We can use snapshot testing to make sure that the results of running achilles (csv files) are unchanged.
@fdefalco @TomWhite-MedStar , I was checking the changes in Redshift and found that results of the updated queries differ from what we see using version from develop branch. Row counts are same, but some values don't match.
Below are few examples. Lines marked with "old" were generated using develop branch, "new" - using TomWhite-MedStar:bugfix_717. "Old" and "new" lines go one after another, so it's easy to see the differences.

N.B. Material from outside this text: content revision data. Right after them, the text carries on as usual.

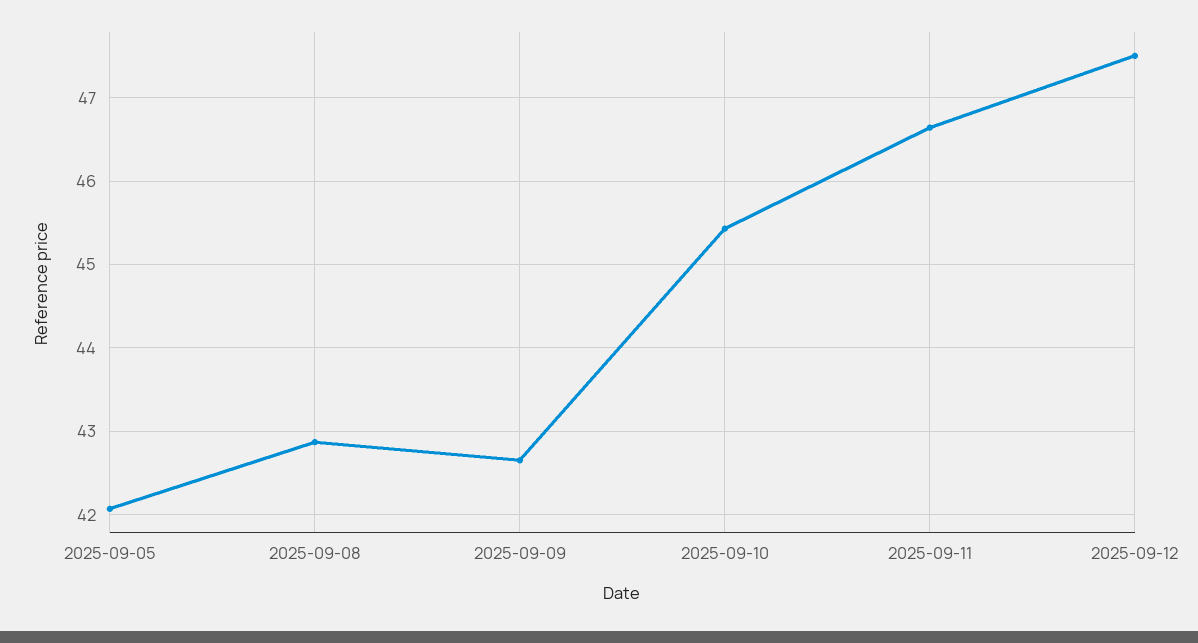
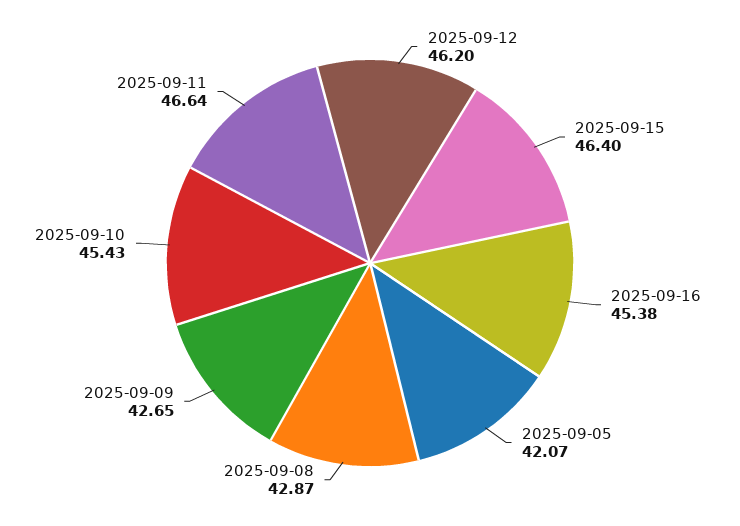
2025-09-12: 47.5 -> 46.2
2025-09-15: none -> 46.4
2025-09-16: none -> 45.38

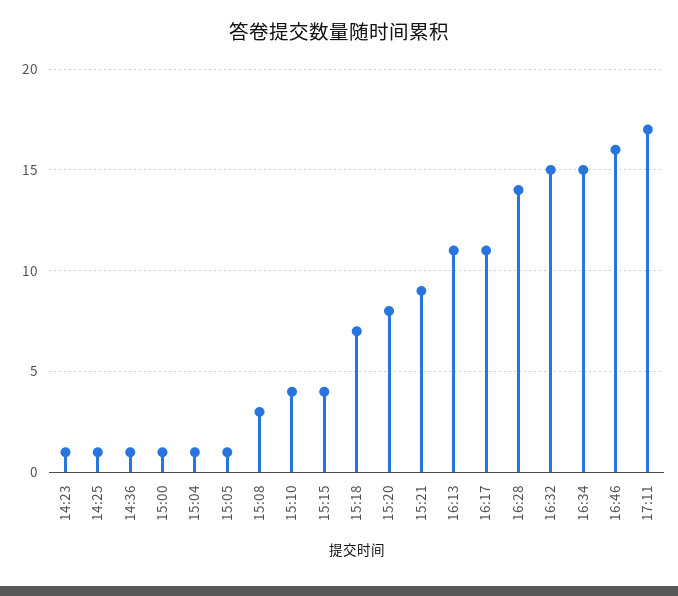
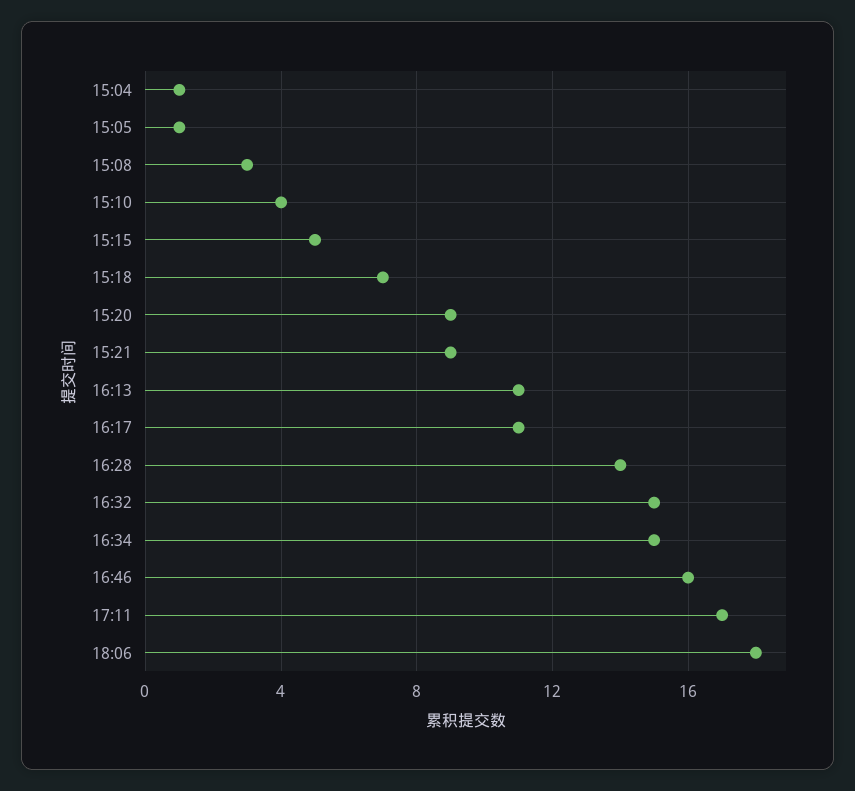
14:23: 1 -> none
14:25: 1 -> none
14:36: 1 -> none
15:00: 1 -> none
15:15: 4 -> 5
15:20: 8 -> 9
18:06: none -> 18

rn | kind | analysis_id | count_value | min_value | max_value | avg_value | stdev_value | median_value | p10_value | p25_value | p75_value | p90_value
---+------+-------------+-------------+-----------+-----------+-----------+-------------+--------------+-----------+-----------+-----------+----------
1 | old | 717 | 2 | 4 | 6 | 5 | 1.41 | 4 | 4 | 4 | 6 | 6
1 | new | 717 | 2 | 4 | 6 | 5 | 1.41 | 4 | 4 | 4 | 4 | 4
2 | old | 717 | 5 | 12 | 210 | 72.4 | 79.11 | 50 | 12 | 30 | 60 | 210
2 | new | 717 | 5 | 12 | 210 | 72.4 | 79.11 | 30 | 12 | 12 | 50 | 60
3 | old | 717 | 3 | 1 | 3 | 2 | 1 | 2 | 1 | 1 | 3 | 3
3 | new | 717 | 3 | 1 | 3 | 2 | 1 | 1 | 1 | 1 | 2 | 2
rn | kind | analysis_id | count_value | min_value | max_value | avg_value | stdev_value | median_value | p10_value | p25_value | p75_value | p90_value
---+------+-------------+-------------+-----------+-----------+-----------+-------------+--------------+-----------+-----------+-----------+----------
1 | old | 815 | 2 | 0 | 730 | 365 | 516.19 | 0 | 0 | 0 | 730 | 730
1 | new | 815 | 2 | 0 | 730 | 365 | 516.19 | 0 | 0 | 0 | 0 | 0
2 | old | 815 | 4 | 0 | 1240 | 730 | 521.92 | 840 | 0 | 0 | 840 | 1240
2 | new | 815 | 4 | 0 | 1240 | 730 | 521.92 | 840 | 0 | 0 | 840 | 840
3 | old | 815 | 23 | 19.69 | 40.89 | 31.61 | 6.53 | 32.2 | 22.89 | 27.3 | 38.1 | 40.79
3 | new | 815 | 23 | 19.69 | 40.89 | 31.6 | 6.53 | 30.5 | 21.89 | 25 | 37.1 | 38.7
rn | kind | analysis_id | count_value | min_value | max_value | avg_value | stdev_value | median_value | p10_value | p25_value | p75_value | p90_value
---+------+-------------+-------------+-----------+-----------+-----------+-------------+--------------+-----------+-----------+-----------+----------
1 | old | 1815 | 5 | 0 | 154.5 | 31.12 | 68.97 | 0 | 0 | 0 | 1.1 | 154.5
1 | new | 1815 | 5 | 0 | 154.5 | 31.12 | 68.97 | 0 | 0 | 0 | 0 | 1.1
2 | old | 1815 | 11 | 1.8 | 20.69 | 9.08 | 6.19 | 8.19 | 2.1 | 5.4 | 12.1 | 19.5
2 | new | 1815 | 11 | 1.8 | 20.69 | 9.07 | 6.19 | 7.29 | 1.8 | 2.1 | 8.69 | 12.1
3 | old | 1815 | 6 | 13.9 | 50.7 | 28.91 | 13.92 | 27.19 | 13.9 | 14.19 | 34.89 | 50.7
3 | new | 1815 | 6 | 13.9 | 50.7 | 28.91 | 13.92 | 27.19 | 13.9 | 13.9 | 32.6 | 34.89
It looks as though only the median and percentile values differ. I'll double check my logic. For median, I suspect I didn't do conditional logic based upon odd vs. even number of values.